| WHAT THE EXERCISE ASKS |
Below are lines of data, and only some are wanted. Please repeat exactly those from the line that has "color:#ffffff; font-size:10px; font-weight:bold;" through the line that has "position:absolute; left:50%; transform:translateX(-50%);".

| INPUT RECORDS |
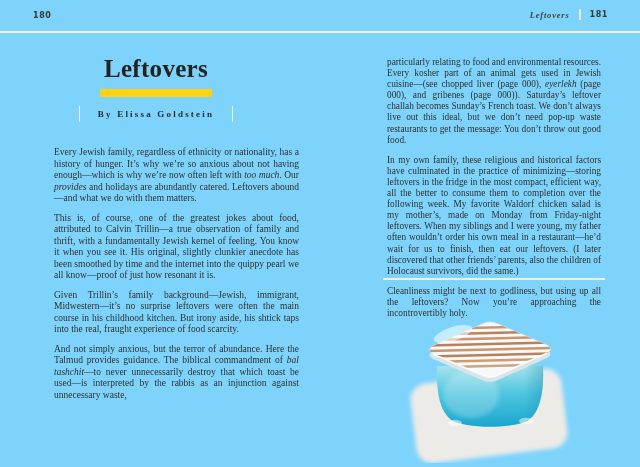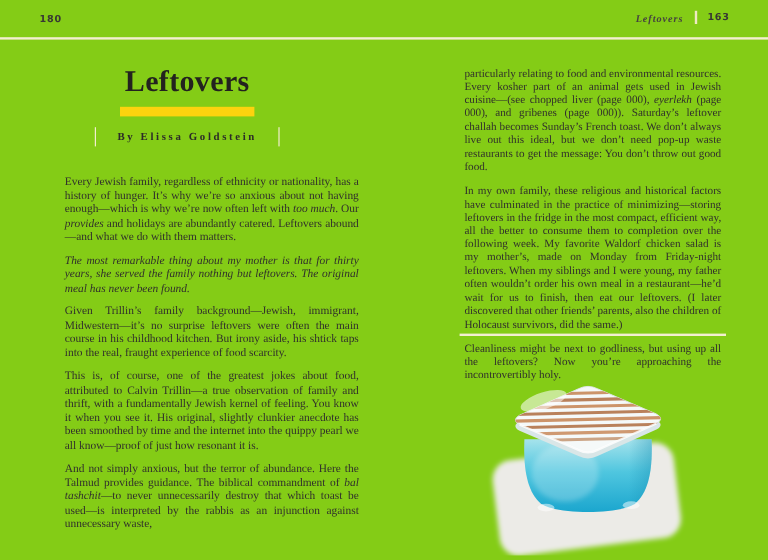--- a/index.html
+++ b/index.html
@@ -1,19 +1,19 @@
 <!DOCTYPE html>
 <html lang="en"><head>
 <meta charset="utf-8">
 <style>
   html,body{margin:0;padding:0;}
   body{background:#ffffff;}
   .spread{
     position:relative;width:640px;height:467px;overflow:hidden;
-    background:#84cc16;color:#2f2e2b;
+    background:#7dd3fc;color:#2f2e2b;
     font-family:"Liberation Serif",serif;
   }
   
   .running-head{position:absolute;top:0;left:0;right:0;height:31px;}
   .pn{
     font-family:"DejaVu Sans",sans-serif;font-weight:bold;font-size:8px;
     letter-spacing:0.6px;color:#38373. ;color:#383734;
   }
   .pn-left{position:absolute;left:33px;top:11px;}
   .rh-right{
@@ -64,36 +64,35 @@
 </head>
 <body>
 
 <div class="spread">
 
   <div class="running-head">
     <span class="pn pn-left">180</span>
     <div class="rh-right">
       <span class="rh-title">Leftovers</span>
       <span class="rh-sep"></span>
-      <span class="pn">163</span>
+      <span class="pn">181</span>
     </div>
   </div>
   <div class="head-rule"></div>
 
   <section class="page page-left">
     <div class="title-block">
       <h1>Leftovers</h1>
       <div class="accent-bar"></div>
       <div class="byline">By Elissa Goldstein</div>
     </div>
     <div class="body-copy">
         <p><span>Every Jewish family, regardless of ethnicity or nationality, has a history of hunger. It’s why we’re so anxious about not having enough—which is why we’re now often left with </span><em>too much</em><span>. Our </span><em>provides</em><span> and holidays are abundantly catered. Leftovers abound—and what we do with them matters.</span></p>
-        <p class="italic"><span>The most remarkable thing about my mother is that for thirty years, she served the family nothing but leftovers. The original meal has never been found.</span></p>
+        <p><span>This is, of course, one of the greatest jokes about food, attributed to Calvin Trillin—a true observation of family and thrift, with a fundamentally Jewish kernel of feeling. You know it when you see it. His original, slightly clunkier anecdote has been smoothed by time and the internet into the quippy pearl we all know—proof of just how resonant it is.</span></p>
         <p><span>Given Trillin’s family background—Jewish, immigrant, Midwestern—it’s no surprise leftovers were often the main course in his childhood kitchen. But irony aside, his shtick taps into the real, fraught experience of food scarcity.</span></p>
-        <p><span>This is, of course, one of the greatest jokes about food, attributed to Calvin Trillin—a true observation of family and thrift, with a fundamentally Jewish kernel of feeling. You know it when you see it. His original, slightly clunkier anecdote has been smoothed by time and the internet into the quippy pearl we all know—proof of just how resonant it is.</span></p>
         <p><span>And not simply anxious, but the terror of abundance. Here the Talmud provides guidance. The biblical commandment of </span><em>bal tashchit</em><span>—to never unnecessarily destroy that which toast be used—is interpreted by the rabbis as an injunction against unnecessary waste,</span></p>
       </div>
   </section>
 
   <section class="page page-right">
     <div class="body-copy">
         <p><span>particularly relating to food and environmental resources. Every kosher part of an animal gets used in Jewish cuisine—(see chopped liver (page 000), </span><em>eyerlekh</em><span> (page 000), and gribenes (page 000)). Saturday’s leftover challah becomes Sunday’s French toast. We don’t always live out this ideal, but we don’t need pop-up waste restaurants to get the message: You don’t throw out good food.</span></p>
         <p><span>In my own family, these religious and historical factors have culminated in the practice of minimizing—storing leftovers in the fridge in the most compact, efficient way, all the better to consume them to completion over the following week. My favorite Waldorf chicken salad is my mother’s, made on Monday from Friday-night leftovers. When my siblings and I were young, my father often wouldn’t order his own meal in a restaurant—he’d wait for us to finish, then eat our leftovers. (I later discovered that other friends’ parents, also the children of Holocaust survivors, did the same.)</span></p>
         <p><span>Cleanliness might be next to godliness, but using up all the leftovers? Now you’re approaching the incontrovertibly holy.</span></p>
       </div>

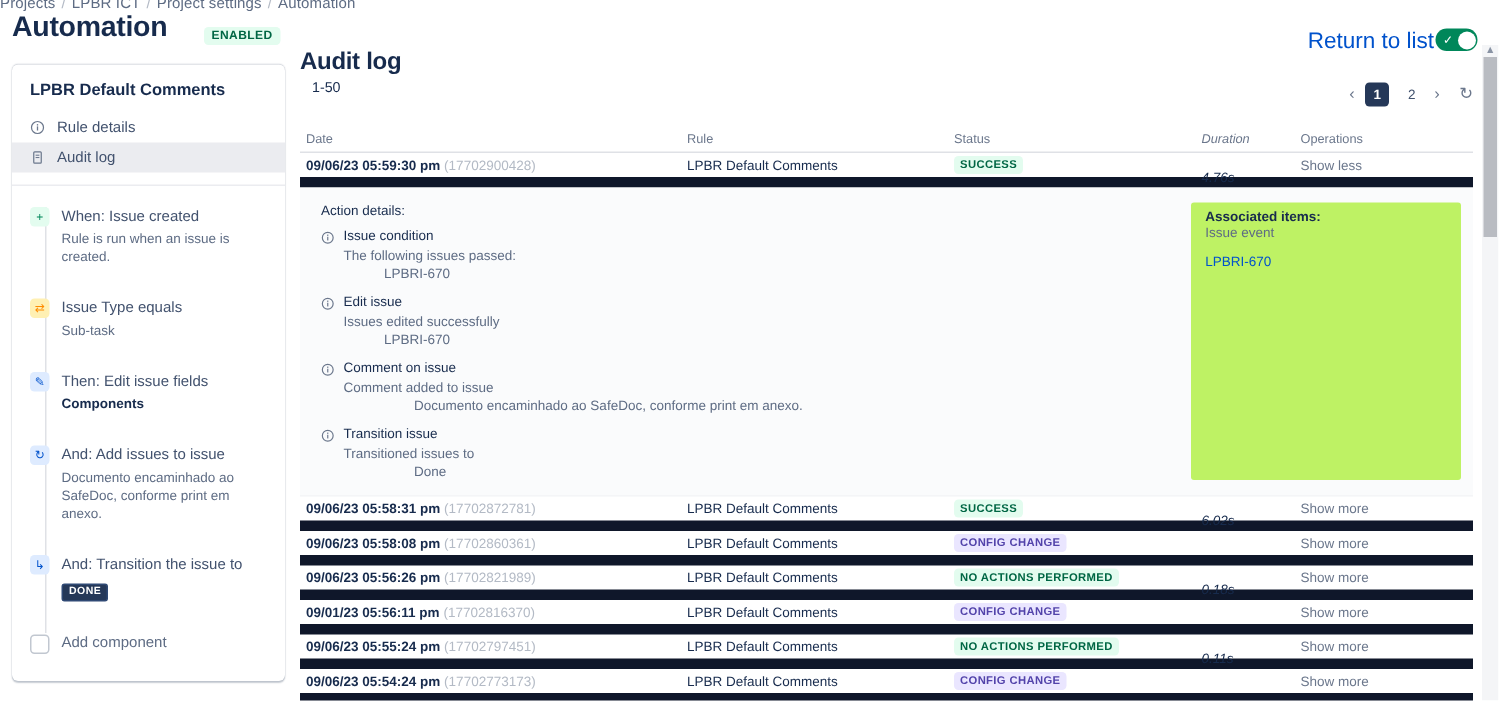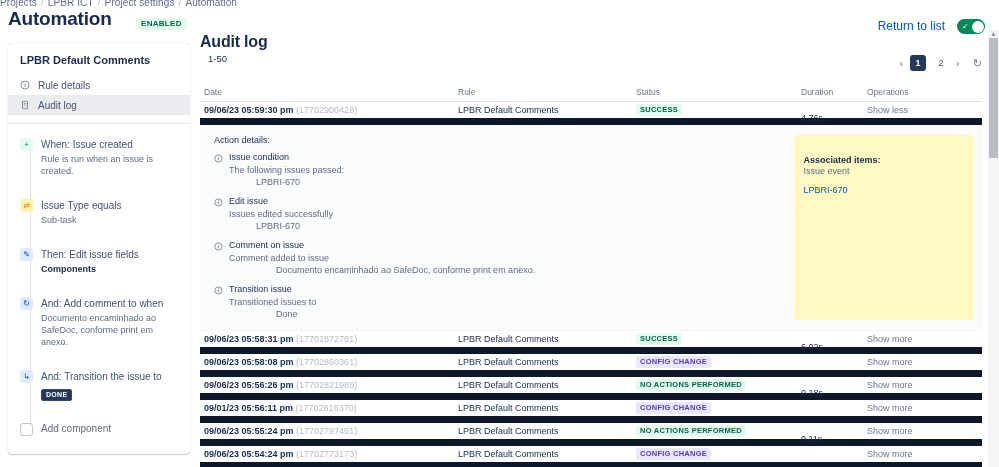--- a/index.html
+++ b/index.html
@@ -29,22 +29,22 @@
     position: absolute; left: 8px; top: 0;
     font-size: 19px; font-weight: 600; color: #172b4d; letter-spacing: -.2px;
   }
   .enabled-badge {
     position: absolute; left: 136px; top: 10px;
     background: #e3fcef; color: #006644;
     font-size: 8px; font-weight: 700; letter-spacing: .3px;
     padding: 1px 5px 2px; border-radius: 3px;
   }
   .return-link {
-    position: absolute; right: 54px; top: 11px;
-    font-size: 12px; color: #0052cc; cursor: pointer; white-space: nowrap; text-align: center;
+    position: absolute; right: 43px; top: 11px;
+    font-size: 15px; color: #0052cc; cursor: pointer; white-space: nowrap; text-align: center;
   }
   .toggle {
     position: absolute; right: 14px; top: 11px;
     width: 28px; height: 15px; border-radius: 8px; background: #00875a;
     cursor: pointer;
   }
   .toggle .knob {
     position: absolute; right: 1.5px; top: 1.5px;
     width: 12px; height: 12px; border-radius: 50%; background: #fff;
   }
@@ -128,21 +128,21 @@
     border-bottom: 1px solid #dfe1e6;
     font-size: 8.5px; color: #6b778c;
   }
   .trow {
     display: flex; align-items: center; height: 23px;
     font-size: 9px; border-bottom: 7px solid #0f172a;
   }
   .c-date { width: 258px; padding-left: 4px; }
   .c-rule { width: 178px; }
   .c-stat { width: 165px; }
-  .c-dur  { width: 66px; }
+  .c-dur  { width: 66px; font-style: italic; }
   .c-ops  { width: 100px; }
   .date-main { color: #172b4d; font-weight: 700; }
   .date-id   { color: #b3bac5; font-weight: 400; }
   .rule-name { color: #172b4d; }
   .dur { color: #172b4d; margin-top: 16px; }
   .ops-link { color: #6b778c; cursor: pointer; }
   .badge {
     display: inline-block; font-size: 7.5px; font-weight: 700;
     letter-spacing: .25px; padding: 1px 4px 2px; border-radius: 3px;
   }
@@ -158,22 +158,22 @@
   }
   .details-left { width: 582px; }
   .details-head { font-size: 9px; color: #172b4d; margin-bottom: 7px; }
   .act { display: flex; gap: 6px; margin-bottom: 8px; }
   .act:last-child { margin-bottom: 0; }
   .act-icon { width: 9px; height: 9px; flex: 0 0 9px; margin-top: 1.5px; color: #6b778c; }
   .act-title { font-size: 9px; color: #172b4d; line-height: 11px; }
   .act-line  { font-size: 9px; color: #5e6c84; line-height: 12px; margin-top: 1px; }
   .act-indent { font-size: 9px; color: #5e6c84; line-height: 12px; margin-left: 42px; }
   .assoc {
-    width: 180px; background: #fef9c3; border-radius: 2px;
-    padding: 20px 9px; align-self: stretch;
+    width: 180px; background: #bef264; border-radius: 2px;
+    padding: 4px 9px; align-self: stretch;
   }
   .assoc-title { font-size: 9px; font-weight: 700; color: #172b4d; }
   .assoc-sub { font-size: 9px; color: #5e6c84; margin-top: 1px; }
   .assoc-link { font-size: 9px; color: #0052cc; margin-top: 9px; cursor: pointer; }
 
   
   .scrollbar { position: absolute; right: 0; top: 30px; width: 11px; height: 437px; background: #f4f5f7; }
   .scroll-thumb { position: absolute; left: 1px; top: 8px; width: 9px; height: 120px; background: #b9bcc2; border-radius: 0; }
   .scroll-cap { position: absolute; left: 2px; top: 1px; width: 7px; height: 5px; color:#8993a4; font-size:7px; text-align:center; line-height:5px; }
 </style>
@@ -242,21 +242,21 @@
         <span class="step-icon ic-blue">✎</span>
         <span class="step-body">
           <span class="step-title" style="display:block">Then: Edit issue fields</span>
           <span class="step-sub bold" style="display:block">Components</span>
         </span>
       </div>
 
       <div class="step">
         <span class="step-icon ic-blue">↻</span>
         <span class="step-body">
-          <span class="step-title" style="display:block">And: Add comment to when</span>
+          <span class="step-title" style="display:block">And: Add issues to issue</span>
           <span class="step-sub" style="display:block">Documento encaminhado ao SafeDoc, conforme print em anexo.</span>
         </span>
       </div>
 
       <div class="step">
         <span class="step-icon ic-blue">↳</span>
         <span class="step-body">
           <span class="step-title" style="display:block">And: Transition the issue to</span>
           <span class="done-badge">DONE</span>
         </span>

---

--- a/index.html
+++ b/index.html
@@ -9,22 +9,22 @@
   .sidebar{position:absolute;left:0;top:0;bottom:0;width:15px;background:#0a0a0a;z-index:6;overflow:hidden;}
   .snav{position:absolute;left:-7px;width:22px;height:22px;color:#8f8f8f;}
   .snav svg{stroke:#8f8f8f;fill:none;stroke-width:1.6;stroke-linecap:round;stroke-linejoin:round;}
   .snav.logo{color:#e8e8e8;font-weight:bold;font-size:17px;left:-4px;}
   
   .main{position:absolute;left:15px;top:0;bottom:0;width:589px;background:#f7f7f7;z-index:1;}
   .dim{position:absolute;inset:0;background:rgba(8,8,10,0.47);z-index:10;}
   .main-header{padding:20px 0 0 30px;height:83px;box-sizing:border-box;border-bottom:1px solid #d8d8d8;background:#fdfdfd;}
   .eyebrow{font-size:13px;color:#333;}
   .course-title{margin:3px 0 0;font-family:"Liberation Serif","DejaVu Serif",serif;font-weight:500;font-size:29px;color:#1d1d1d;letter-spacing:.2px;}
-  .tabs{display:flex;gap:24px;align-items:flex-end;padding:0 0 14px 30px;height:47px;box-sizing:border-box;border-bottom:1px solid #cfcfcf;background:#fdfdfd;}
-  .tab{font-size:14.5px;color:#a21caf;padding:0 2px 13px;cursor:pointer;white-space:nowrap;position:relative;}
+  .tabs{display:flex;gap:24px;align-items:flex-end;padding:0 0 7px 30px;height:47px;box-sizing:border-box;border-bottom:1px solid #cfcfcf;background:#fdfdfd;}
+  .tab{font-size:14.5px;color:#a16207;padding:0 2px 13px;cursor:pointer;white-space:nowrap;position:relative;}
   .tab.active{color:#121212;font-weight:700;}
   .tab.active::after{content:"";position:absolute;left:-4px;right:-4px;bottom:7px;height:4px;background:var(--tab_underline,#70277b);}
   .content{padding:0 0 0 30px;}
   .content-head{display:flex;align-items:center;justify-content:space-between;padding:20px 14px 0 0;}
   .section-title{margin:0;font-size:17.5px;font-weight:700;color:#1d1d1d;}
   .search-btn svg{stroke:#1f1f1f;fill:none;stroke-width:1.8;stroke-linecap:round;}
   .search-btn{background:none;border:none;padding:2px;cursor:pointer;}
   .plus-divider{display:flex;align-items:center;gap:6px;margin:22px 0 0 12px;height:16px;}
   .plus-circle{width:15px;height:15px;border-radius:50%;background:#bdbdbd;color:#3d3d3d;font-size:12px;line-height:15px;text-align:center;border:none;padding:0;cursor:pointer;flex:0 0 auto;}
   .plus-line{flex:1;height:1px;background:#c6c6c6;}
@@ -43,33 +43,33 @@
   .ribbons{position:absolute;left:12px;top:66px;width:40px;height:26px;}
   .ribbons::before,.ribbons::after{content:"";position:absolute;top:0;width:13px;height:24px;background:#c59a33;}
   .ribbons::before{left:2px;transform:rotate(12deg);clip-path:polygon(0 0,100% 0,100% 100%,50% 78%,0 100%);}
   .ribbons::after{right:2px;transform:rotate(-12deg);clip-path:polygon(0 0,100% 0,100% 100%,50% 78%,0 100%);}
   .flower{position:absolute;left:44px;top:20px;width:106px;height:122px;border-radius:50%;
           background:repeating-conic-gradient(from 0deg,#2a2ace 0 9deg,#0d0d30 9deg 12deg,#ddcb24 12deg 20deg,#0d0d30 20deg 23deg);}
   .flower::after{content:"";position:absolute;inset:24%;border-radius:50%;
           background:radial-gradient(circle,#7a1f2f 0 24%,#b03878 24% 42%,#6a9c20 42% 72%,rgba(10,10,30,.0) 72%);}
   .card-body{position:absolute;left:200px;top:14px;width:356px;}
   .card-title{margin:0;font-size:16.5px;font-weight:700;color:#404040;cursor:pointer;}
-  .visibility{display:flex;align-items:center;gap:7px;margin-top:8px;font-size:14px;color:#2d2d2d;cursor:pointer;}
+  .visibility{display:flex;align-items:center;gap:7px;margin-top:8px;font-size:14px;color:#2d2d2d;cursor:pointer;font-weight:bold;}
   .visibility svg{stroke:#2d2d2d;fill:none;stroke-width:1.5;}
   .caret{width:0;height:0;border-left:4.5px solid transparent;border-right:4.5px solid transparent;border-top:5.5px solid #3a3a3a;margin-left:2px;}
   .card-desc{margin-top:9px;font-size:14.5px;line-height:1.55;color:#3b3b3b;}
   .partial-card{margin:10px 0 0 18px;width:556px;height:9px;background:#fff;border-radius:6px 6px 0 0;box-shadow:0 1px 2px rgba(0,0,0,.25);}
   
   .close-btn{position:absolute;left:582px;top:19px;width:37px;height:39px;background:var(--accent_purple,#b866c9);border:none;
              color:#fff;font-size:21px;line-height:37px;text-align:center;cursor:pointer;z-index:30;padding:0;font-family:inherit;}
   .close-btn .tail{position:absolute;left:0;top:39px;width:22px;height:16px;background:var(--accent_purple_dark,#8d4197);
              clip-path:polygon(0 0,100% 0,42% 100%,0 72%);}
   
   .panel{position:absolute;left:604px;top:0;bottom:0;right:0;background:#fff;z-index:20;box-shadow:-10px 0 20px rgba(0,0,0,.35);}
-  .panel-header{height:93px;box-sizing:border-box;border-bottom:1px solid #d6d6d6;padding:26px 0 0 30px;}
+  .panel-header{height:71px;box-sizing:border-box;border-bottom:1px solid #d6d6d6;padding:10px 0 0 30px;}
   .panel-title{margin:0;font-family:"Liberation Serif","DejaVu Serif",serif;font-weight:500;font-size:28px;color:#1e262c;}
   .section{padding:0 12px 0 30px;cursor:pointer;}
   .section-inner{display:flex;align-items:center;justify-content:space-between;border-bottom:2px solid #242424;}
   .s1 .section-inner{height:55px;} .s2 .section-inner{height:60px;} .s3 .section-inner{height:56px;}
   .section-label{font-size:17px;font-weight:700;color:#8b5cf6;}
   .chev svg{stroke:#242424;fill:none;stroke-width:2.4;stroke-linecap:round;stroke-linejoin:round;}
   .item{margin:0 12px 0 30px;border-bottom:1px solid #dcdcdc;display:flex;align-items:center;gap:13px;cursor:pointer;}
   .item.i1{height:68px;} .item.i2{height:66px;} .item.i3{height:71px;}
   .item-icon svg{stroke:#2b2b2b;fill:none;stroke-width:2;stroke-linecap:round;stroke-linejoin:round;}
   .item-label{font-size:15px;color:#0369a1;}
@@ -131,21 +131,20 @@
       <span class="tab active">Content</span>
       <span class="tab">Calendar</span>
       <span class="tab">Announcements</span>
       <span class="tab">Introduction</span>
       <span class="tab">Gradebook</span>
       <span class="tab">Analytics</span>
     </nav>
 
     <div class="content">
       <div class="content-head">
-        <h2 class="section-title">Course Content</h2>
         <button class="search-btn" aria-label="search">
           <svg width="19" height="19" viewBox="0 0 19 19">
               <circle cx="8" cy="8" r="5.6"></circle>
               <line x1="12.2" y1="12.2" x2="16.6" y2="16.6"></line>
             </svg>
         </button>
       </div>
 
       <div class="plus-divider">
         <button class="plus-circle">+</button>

--

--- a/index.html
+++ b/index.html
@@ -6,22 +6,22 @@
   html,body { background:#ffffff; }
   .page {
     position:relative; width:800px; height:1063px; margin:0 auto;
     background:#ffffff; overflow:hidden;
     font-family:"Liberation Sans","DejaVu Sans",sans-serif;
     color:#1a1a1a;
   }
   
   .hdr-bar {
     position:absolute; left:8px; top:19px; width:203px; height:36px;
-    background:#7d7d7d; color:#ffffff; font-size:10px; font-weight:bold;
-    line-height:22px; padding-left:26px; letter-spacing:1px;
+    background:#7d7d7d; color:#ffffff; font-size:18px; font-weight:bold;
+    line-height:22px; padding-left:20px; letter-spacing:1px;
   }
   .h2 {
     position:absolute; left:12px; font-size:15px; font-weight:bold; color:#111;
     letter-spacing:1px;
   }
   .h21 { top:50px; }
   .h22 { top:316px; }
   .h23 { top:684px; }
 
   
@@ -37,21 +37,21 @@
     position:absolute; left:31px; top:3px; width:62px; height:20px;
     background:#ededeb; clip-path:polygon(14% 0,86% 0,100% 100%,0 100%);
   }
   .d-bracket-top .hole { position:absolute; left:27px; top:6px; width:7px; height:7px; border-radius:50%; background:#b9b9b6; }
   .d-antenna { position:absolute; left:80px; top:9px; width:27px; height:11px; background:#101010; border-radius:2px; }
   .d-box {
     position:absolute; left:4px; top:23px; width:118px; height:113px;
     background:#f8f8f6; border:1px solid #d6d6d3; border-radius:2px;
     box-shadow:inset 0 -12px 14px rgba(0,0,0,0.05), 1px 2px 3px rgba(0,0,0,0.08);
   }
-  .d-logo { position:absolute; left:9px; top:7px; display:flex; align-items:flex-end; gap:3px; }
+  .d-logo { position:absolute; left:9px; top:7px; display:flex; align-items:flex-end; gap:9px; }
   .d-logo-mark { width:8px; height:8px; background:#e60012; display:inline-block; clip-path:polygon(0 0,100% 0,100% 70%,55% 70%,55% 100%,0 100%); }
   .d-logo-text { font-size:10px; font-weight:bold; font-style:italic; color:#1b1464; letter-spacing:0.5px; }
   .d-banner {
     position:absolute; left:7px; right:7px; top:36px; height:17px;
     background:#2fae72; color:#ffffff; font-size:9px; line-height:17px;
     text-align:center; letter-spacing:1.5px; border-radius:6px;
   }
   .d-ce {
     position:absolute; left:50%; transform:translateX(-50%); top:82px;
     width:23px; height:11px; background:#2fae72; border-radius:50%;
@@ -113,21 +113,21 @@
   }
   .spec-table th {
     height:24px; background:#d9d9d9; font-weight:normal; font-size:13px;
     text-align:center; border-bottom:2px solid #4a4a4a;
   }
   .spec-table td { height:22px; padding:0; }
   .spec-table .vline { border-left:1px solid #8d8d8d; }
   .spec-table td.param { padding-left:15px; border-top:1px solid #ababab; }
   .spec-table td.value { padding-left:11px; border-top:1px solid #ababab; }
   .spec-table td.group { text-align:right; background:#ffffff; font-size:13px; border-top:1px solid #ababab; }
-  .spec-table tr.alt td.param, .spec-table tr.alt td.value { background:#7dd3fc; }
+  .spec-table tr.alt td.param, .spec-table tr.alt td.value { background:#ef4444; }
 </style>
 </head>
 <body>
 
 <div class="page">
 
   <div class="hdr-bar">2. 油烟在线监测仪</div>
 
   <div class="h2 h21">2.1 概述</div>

| RESULT OF THIS EXERCISE |
-    background:#7d7d7d; color:#ffffff; font-size:10px; font-weight:bold;
-    line-height:22px; padding-left:26px; letter-spacing:1px;
+    background:#7d7d7d; color:#ffffff; font-size:18px; font-weight:bold;
+    line-height:22px; padding-left:20px; letter-spacing:1px;
   }
   .h2 {
     position:absolute; left:12px; font-size:15px; font-weight:bold; color:#111;
     letter-spacing:1px;
   }
   .h21 { top:50px; }
   .h22 { top:316px; }
   .h23 { top:684px; }
 
   
@@ -37,21 +37,21 @@
     position:absolute; left:31px; top:3px; width:62px; height:20px;
     background:#ededeb; clip-path:polygon(14% 0,86% 0,100% 100%,0 100%);
   }
   .d-bracket-top .hole { position:absolute; left:27px; top:6px; width:7px; height:7px; border-radius:50%; background:#b9b9b6; }
   .d-antenna { position:absolute; left:80px; top:9px; width:27px; height:11px; background:#101010; border-radius:2px; }
   .d-box {
     position:absolute; left:4px; top:23px; width:118px; height:113px;
     background:#f8f8f6; border:1px solid #d6d6d3; border-radius:2px;
     box-shadow:inset 0 -12px 14px rgba(0,0,0,0.05), 1px 2px 3px rgba(0,0,0,0.08);
   }
-  .d-logo { position:absolute; left:9px; top:7px; display:flex; align-items:flex-end; gap:3px; }
+  .d-logo { position:absolute; left:9px; top:7px; display:flex; align-items:flex-end; gap:9px; }
   .d-logo-mark { width:8px; height:8px; background:#e60012; display:inline-block; clip-path:polygon(0 0,100% 0,100% 70%,55% 70%,55% 100%,0 100%); }
   .d-logo-text { font-size:10px; font-weight:bold; font-style:italic; color:#1b1464; letter-spacing:0.5px; }
   .d-banner {
     position:absolute; left:7px; right:7px; top:36px; height:17px;
     background:#2fae72; color:#ffffff; font-size:9px; line-height:17px;
     text-align:center; letter-spacing:1.5px; border-radius:6px;
   }
   .d-ce {
     position:absolute; left:50%; transform:translateX(-50%); top:82px;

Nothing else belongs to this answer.